For a few months now you have had such a determined drive to stand, to explore your vertical as much as your horizontal space. You climb stairs. You scale the couch to see the world outside the window. You cruise. You often balance yourself against something with just one little hand. And for a few seconds lately you let go and stand all on your own. Do you realize how brave you already are? To let go like that? Just as I see your drive, I sense your sweetness. You burrow into my neck now, you grip my shoulders, and my heart flips. You are asleep on me as I type this, your arms flung out at helicopter angles, your breath a metronome, your top tuft of hair grazing my chin.
There is feistiness in you too, kid. Whenever you protest, you fling your head back and your whole arching body follows. You’ve had to protest a few things with a big sister around. But do you know how much she loves you?! She gives you the biggest hugs and tells me which toys are too small for you. She tries so hard to hold your hand in the car, reaching across the seat with all her three-year-old might. And when she isn’t in the car, I see you looking around for her. How amazing that you are a sister from the get-go. H. was too, but in such a different way. From day one, my littlest child, you have a best friend. You’re old enough now to really play together. And as an only child myself, yours are among the most fascinating exchanges I’ve ever witnessed. She can make you giggle, too. Please know how lucky I feel to have this time with the two of you. Our days, even if we don’t travel far, are epic. And as the sunset is often the sky’s sweetest moment, I sense myself holding on.

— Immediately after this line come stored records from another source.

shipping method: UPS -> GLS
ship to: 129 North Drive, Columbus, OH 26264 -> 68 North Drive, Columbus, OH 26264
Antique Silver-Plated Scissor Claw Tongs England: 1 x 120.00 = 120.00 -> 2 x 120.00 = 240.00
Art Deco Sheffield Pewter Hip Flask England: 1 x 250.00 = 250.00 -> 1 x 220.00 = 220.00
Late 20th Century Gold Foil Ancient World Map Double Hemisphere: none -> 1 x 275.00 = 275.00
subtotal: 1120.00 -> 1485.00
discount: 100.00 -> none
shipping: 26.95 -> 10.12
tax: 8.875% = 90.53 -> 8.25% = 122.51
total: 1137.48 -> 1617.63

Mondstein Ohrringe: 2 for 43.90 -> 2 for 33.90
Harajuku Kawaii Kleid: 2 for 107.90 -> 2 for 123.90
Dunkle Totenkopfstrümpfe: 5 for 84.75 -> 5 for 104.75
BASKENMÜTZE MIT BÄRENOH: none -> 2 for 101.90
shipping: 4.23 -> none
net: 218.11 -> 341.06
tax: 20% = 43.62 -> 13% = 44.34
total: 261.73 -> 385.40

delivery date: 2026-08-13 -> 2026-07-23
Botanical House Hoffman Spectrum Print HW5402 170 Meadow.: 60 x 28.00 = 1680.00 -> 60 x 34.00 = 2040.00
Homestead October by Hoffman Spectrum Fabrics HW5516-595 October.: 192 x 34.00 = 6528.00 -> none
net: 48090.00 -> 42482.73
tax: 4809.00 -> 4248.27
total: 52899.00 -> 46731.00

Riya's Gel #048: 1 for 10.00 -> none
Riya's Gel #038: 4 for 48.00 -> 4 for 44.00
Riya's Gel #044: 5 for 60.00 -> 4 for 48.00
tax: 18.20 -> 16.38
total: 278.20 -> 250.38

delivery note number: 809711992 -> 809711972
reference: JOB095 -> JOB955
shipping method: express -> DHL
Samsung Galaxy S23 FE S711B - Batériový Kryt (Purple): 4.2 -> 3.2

I know it won’t always be like this. I will need to leave you and your sister for longer. It is time to step back into the running waters of my career. I don’t know what that will look like yet, but I can sense all that I hope it will hold for us, for me apart from you and your sister, for all I can offer when I return. I honestly haven’t a clue how people do it all—the dual careers and the schools and the sports and the dinners and all the drop-offs and all the pick-ups and the homework and the screens and the stopping to breathe and take it all in, this life together.
These moments right before transition test us. They give us the most freedom in some ways, but we want to choose wisely. We don’t want to regret. As I heard a dear mama—who works full-time and will soon go on leave with her second child—put it recently, “I’m having a hard time being a woman.” She is struggling with how to leave work for that long, which will be a short time with her baby. I am struggling on the other end, figuring out how to re-emerge powerfully after “all” this time with my children, during which I wrote a memoir, re-launched my website, and published many essays, during which I had very little help. During which I grieved.
But not to worry. The rest will come. “We’ll figure it out,” as your dadada is fond of saying. Right now, the words are about you. You are my baby and you are already emerging from your babyhood. The answers are changing as you learn and re-learn to sleep on your own, as we wean, as you reach higher and higher and look back at me and grin. You have six teeth. You have been to California and marched on Washington. This is your second spring, my little flower girl. You are precious and you are joy.